Reputation: 795
How can one who is using Visual Basic (in my case 6), strip all HTML tags and get plain text? I was able to accomplish this with HTML Purifier, but in PHP. Is there a function or a class or a script in VB6 that lets me do this, as I need to process pages over 5MBs and it's really not that efficient in PHP.
So, again, how do I convert this:
<!DOCTYPE html>
<html>
<head>
<title>Title</title>
</head>
<body>
<p>Paragraph 1</p>
<div>Section</div>
Hello!
</body>
</html>
To, let's say this:
Paragraph 1
Section
Hello!
I wanted to make an API system to do this, but found out that it's not going to be reliable.

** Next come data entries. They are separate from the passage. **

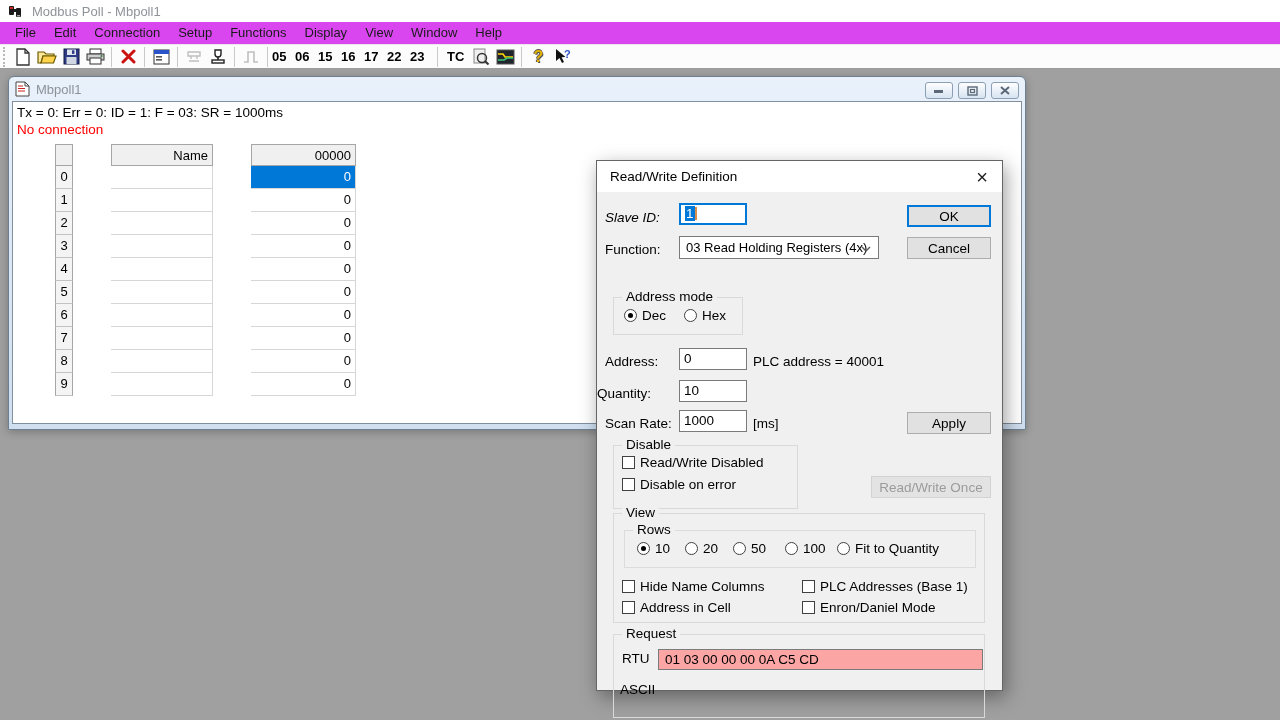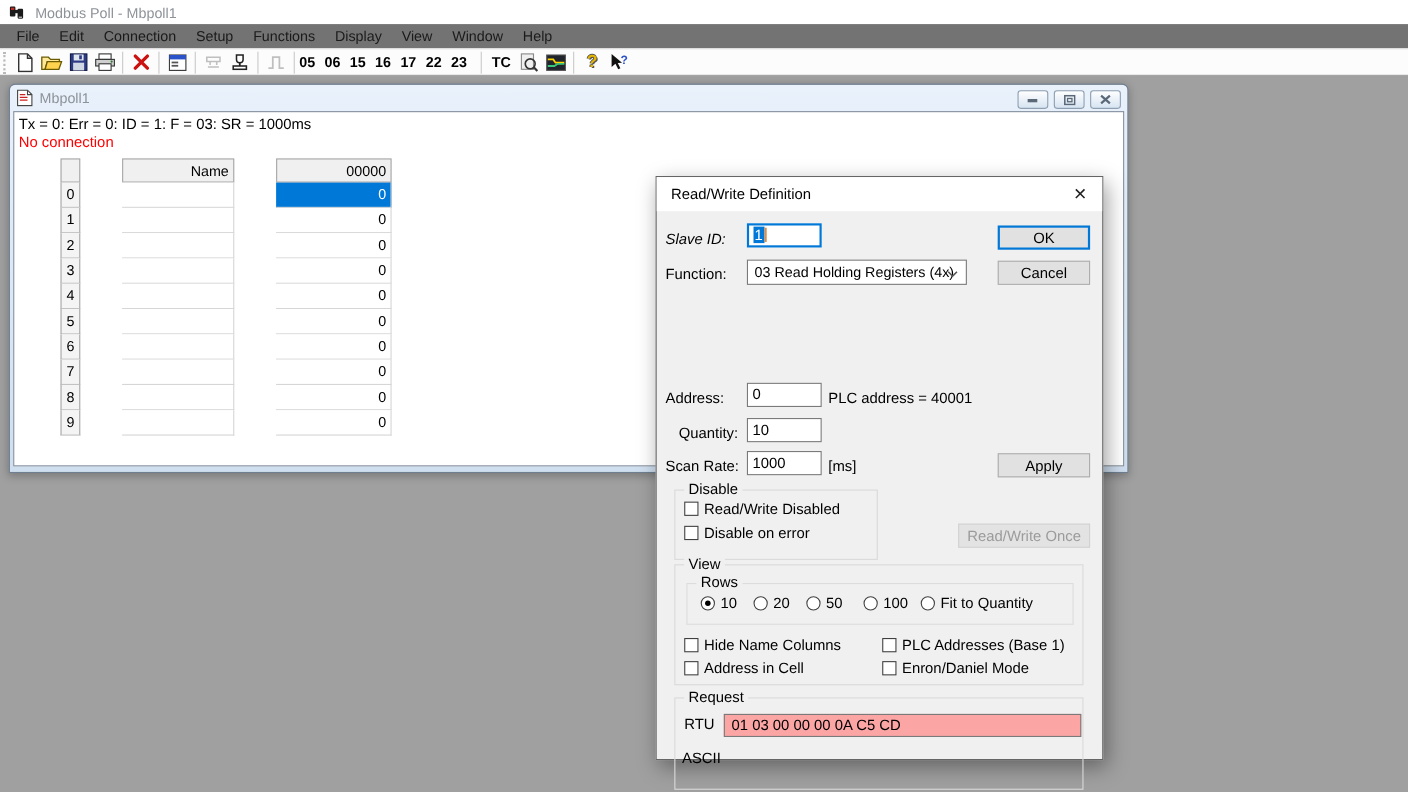--- a/index.html
+++ b/index.html
@@ -2,21 +2,21 @@
 <html><head>
 <meta charset="utf-8">
 <style>
   * { box-sizing: border-box; margin: 0; padding: 0; }
   html,body { width:1280px; height:720px; overflow:hidden; }
   body { font-family:"Liberation Sans", sans-serif; background:#a0a0a0; position:relative; font-size:13px; color:#000; }
 
   
   .titlebar { position:absolute; left:0; top:0; width:1280px; height:22px; background:#ffffff; display:flex; align-items:center; padding-left:8px; }
   .titlebar .app-title { color:#8e9399; font-size:13px; margin-left:8px; }
-  .menubar { position:absolute; left:0; top:22px; width:1280px; height:22px; background:#737373; display:flex; align-items:center; padding-left:6px; }
+  .menubar { position:absolute; left:0; top:22px; width:1280px; height:22px; background:#d946ef; display:flex; align-items:center; padding-left:6px; }
   .menu-item { padding:0 9px; height:22px; line-height:22px; font-size:13px; color:#1a1a1a; cursor:default; }
   .toolbar { position:absolute; left:0; top:44px; width:1280px; height:25px; background:#fcfcfc; border-top:1px solid #e8e8e8; border-bottom:1px solid #9c9c9c; display:flex; align-items:center; padding-left:2px; }
   .gripper { width:5px; height:20px; border-left:2px dotted #b9b9b9; margin:0 3px 0 1px; }
   .tb-btn { width:24px; height:22px; display:flex; align-items:center; justify-content:center; }
   .tb-sep { width:1px; height:20px; background:#c9c9c9; margin:0 4px; }
   .tb-num { font-weight:bold; font-size:13px; width:23px; text-align:left; color:#000; }
   .tb-tc { font-weight:bold; font-size:13px; padding:0 5px; color:#000; }
   .dim { opacity:.45; }
 
   
@@ -320,26 +320,31 @@
       <span class="combo" style="left:82px; top:44px; width:200px;">
         <span>03 Read Holding Registers (4x)</span>
         <span class="chev">
             <svg width="10" height="6" viewBox="0 0 10 6">
               <path d="M1 1 L5 5 L9 1" stroke="#555" stroke-width="1.4" fill="none"></path>
             </svg>
           </span>
       </span>
       <span class="btn" style="left:310px; top:45px; width:84px;">Cancel</span>
 
+      <div class="groupbox" style="left:16px; top:105px; width:130px; height:38px;">
+        <span class="gb-label">Address mode</span>
+        <span class="ctrl" style="left:10px; top:10px;"><span class="radio sel"></span><span class="txt">Dec</span></span>
+        <span class="ctrl" style="left:70px; top:10px;"><span class="radio"></span><span class="txt">Hex</span></span>
+      </div>
 
       <span class="lbl" style="left:8px; top:162px;">Address:</span>
       <span class="tinput" style="left:82px; top:156px; width:68px;">0</span>
       <span class="lbl" style="left:156px; top:162px;">PLC address = 40001</span>
 
-      <span class="lbl" style="left:20px; top:194px;">Quantity:</span>
+      <span class="lbl" style="left:0; top:194px;">Quantity:</span>
       <span class="tinput" style="left:82px; top:188px; width:68px;">10</span>
 
       <span class="lbl" style="left:8px; top:224px;">Scan Rate:</span>
       <span class="tinput" style="left:82px; top:218px; width:68px;">1000</span>
       <span class="lbl" style="left:156px; top:224px;">[ms]</span>
       <span class="btn" style="left:310px; top:220px; width:84px;">Apply</span>
 
       <div class="groupbox" style="left:16px; top:253px; width:185px; height:64px;">
         <span class="gb-label">Disable</span>
         <span class="ctrl" style="left:8px; top:9px;"><span class="check"></span><span class="txt">Read/Write Disabled</span></span>

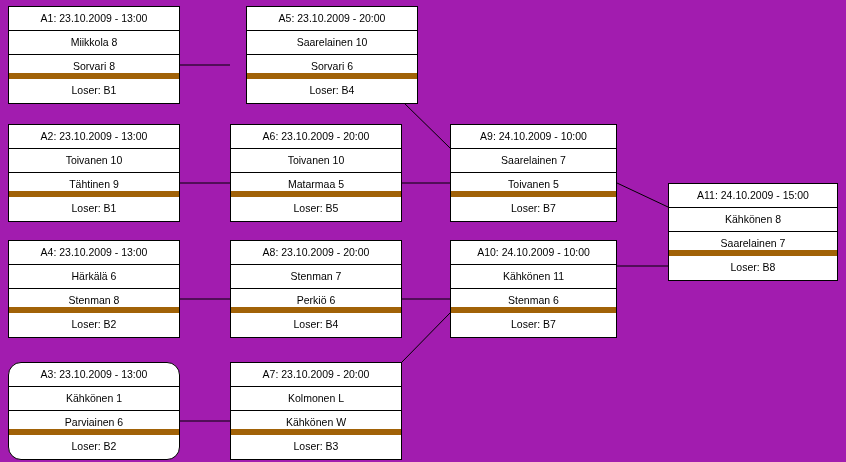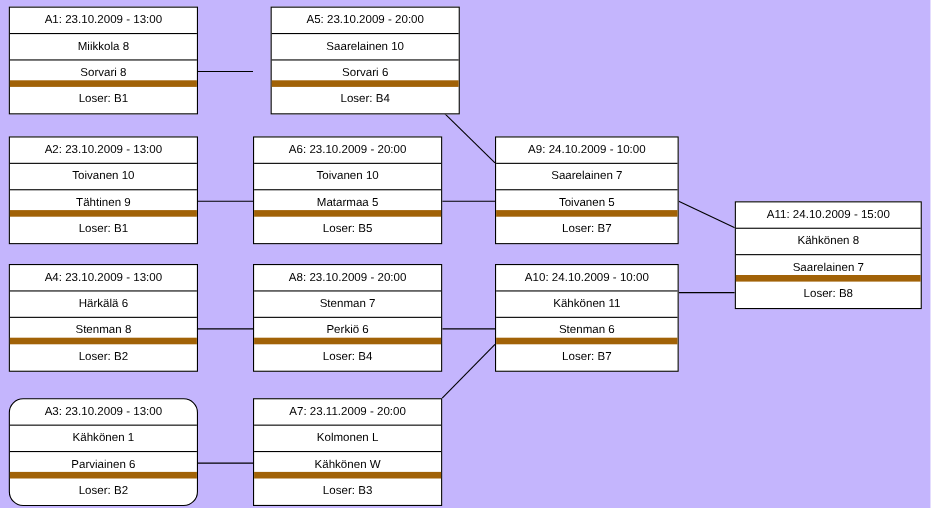--- a/index.html
+++ b/index.html
@@ -8,21 +8,21 @@
     background: #ffffff;
   }
   body {
     font-family: "Liberation Sans", sans-serif;
   }
   #bracket {
     position: relative;
     width: 846px;
     height: 462px;
     overflow: hidden;
-    background: #c4b5fd;
+    background: #a21caf;
   }
   svg.connectors {
     position: absolute;
     left: 0;
     top: 0;
     width: 846px;
     height: 462px;
     pointer-events: none;
   }
   .match {
@@ -123,21 +123,21 @@
   </div>
 
   <div class="match" style="left:230px; top:240px; width:172px;">
     <div class="row header">A8: 23.10.2009 - 20:00</div>
     <div class="row p1">Stenman 7</div>
     <div class="row p2">Perkiö 6</div>
     <div class="row loser">Loser: B4</div>
   </div>
 
   <div class="match" style="left:230px; top:362px; width:172px;">
-    <div class="row header">A7: 23.11.2009 - 20:00</div>
+    <div class="row header">A7: 23.10.2009 - 20:00</div>
     <div class="row p1">Kolmonen L</div>
     <div class="row p2">Kähkönen W</div>
     <div class="row loser">Loser: B3</div>
   </div>
 
   <div class="match" style="left:450px; top:124px; width:167px;">
     <div class="row header">A9: 24.10.2009 - 10:00</div>
     <div class="row p1">Saarelainen 7</div>
     <div class="row p2">Toivanen 5</div>
     <div class="row loser">Loser: B7</div>

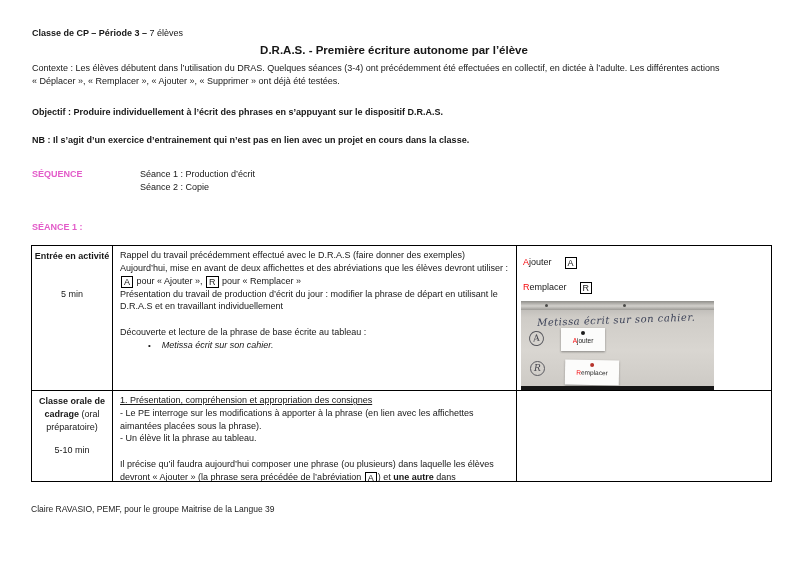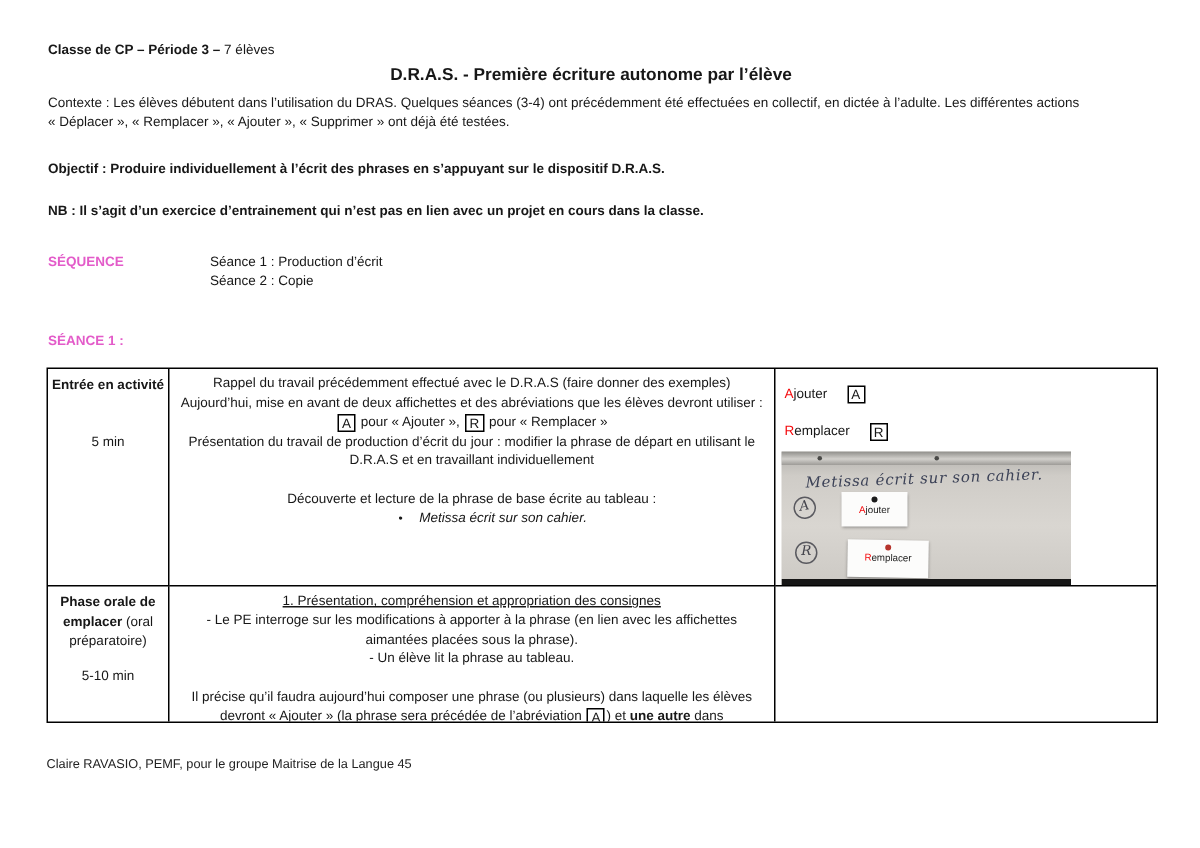--- a/index.html
+++ b/index.html
@@ -24,21 +24,21 @@
   .sequence .seq-label { width:108px; }
   .seance-heading { position:absolute; left:32px; top:221px; }
 
   .lesson-table {
     position:absolute; left:31px; top:245px; width:741px; height:237px;
     border:1.5px solid #000; display:grid;
     grid-template-columns:81px 404px 1fr; grid-template-rows:145px 1fr;
   }
   .cell { overflow:hidden; }
   .col1 { border-right:1.5px solid #000; text-align:center; padding:4px 2px 0 2px; }
-  .col2 { border-right:1.5px solid #000; padding:3px 7px 16px 7px;text-align:center; }
+  .col2 { border-right:1.5px solid #000; padding:3px 7px 16px 7px; }
   .col3 { position:relative; padding:10px 0 0 6px; }
   .row1 { border-bottom:1.5px solid #000; }
   .duration { margin-top:25px; }
   .duration2 { margin-top:11px; }
   .gap-line { height:12.8px; }
   .underline { text-decoration:underline; }
   .bullet-line { padding-left:28px; font-style:italic; }
   .bullet-dot { font-style:normal; margin-right:11px; font-size:8px; }
   .boxed {
     display:inline-block; border:1px solid #000; padding:0 2px; line-height:10px;
@@ -141,31 +141,31 @@
           <span class="magnet black"></span><span class="red">A</span><span>jouter</span>
         </div>
         <div class="card card-r">
           <span class="magnet red"></span><span class="red">R</span><span>emplacer</span>
         </div>
         <div class="photo-strip"></div>
       </div>
     </div>
 
     <div class="cell col1">
-      <div><span class="b">Phase orale de emplacer</span><span> (oral préparatoire)</span></div>
+      <div><span class="b">Classe orale de cadrage</span><span> (oral préparatoire)</span></div>
       <div class="duration2">5-10 min</div>
     </div>
 
     <div class="cell col2">
       <div class="underline">1. Présentation, compréhension et appropriation des consignes</div>
       <div>- Le PE interroge sur les modifications à apporter à la phrase (en lien avec les affichettes aimantées placées sous la phrase).</div>
       <div>- Un élève lit la phrase au tableau.</div>
       <div class="gap-line"></div>
       <div><span>Il précise qu’il faudra aujourd’hui composer une phrase (ou plusieurs) dans laquelle les élèves devront « Ajouter » (la phrase sera précédée de l’abréviation </span><span class="boxed">A</span><span>) et </span><span class="b">une autre</span><span> dans</span></div>
     </div>
 
     <div class="cell col3"></div>
 
   </div>
 
-  <div class="footer-credit">Claire RAVASIO, PEMF, pour le groupe Maitrise de la Langue 45</div>
+  <div class="footer-credit">Claire RAVASIO, PEMF, pour le groupe Maitrise de la Langue 39</div>
 
 </div>
 
 </body></html>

P.S.: I am doing this as I am making a crawler for my search engine, and I only have experience in VB and PHP.
Thanks in advanced.
Upvotes: 1
Views: 7749
Reputation:
I know this thread is old, but I wrote this today. It isn't elegant, but it works great.
Public Function RemoveHTML(HTMLstring As String) As String
IF NOT HTMLstring.contains("<") THEN return HTMLstring
Dim DoRec As Boolean = False
Dim textOut As String = ""
Dim SkipMe As Boolean = False
Dim SkipMeTag As String = ""
For l = 1 To HTMLstring.Length
Dim tmp As String = Mid(HTMLstring, l, 1)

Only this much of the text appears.